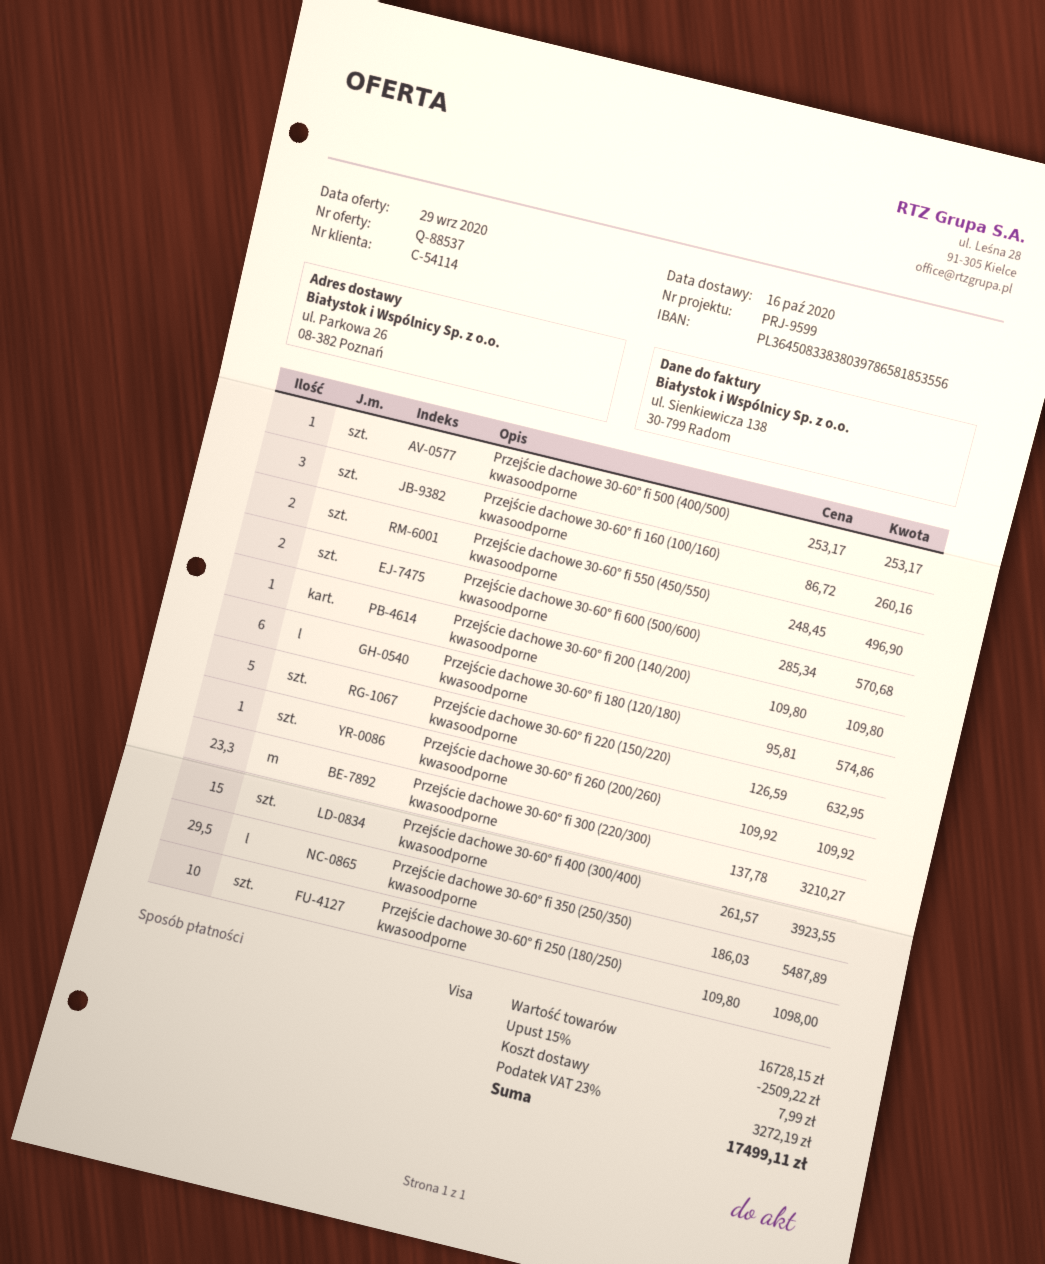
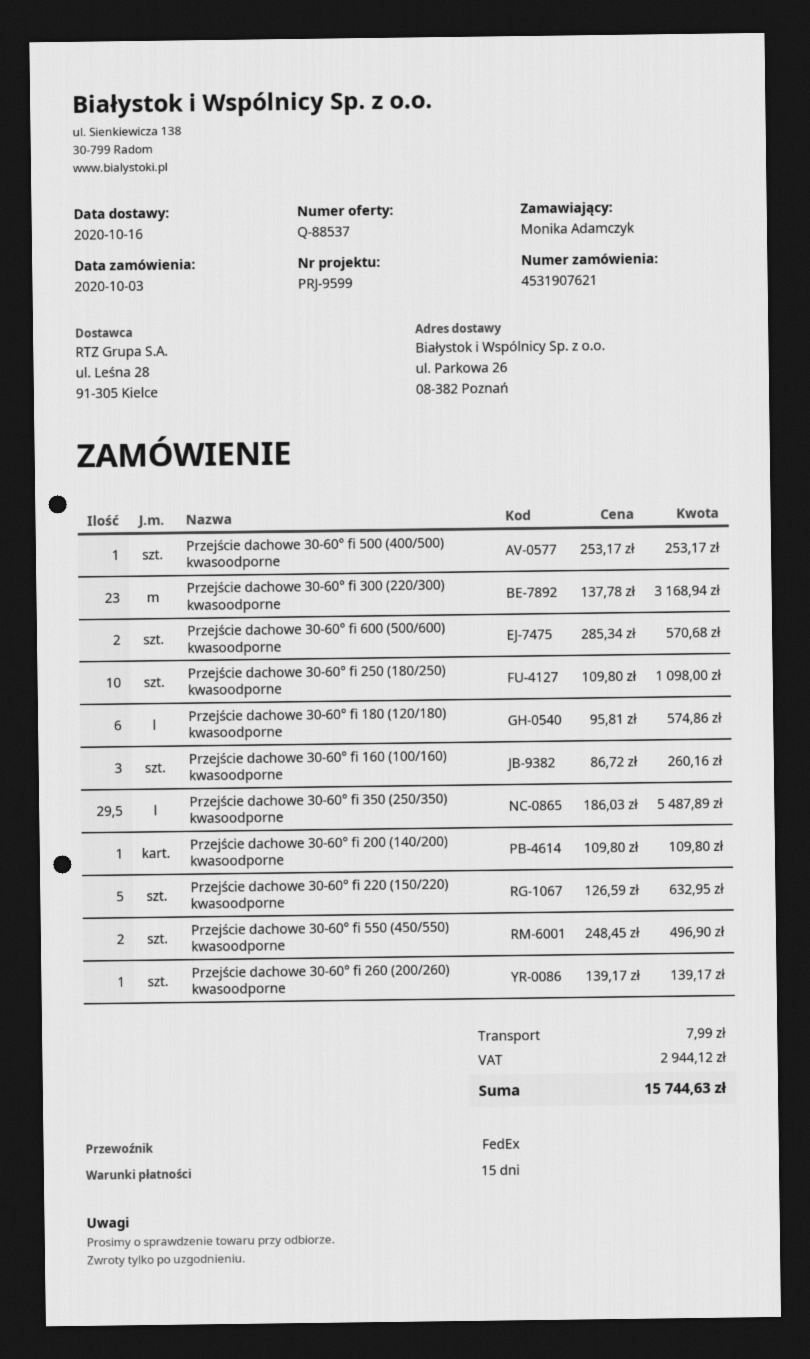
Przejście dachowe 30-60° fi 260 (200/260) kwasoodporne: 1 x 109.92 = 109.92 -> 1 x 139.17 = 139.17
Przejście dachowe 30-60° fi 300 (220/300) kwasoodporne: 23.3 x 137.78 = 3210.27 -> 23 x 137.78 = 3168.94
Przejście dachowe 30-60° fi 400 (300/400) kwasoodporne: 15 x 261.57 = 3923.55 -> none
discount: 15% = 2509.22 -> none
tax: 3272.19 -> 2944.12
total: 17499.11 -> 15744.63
+--
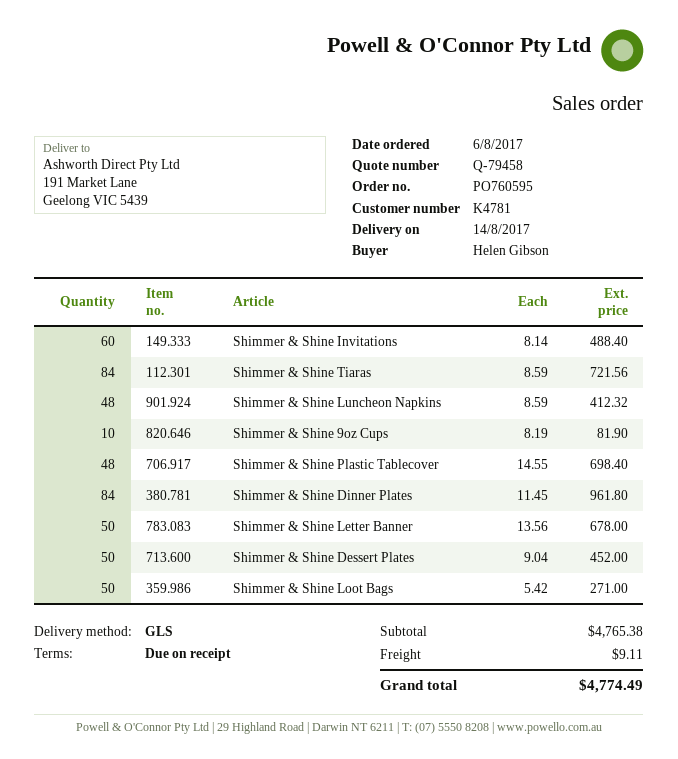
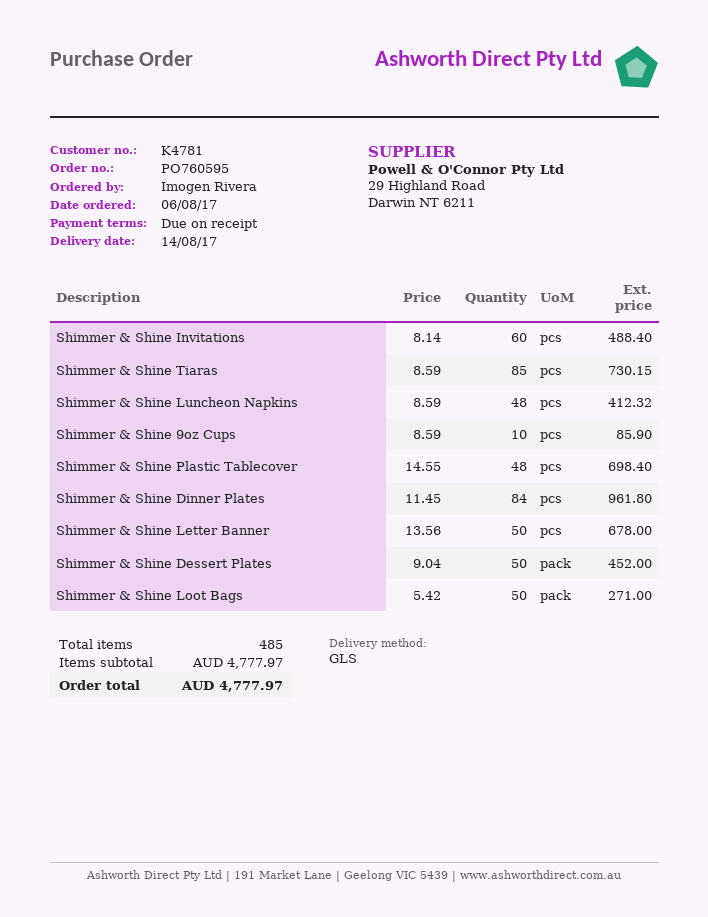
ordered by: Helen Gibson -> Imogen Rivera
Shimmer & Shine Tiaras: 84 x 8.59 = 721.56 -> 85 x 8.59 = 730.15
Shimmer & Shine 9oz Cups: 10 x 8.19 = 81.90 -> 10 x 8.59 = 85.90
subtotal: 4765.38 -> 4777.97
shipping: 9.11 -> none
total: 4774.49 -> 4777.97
+--
• EXERCISE: Copy, exactly and only, the lines above that begin with the one containing "subtotal: 4765.38 -> 4777.97" and finish with the one containing "total: 4774.49 -> 4777.97".

• ANSWER AREA:
subtotal: 4765.38 -> 4777.97
shipping: 9.11 -> none
total: 4774.49 -> 4777.97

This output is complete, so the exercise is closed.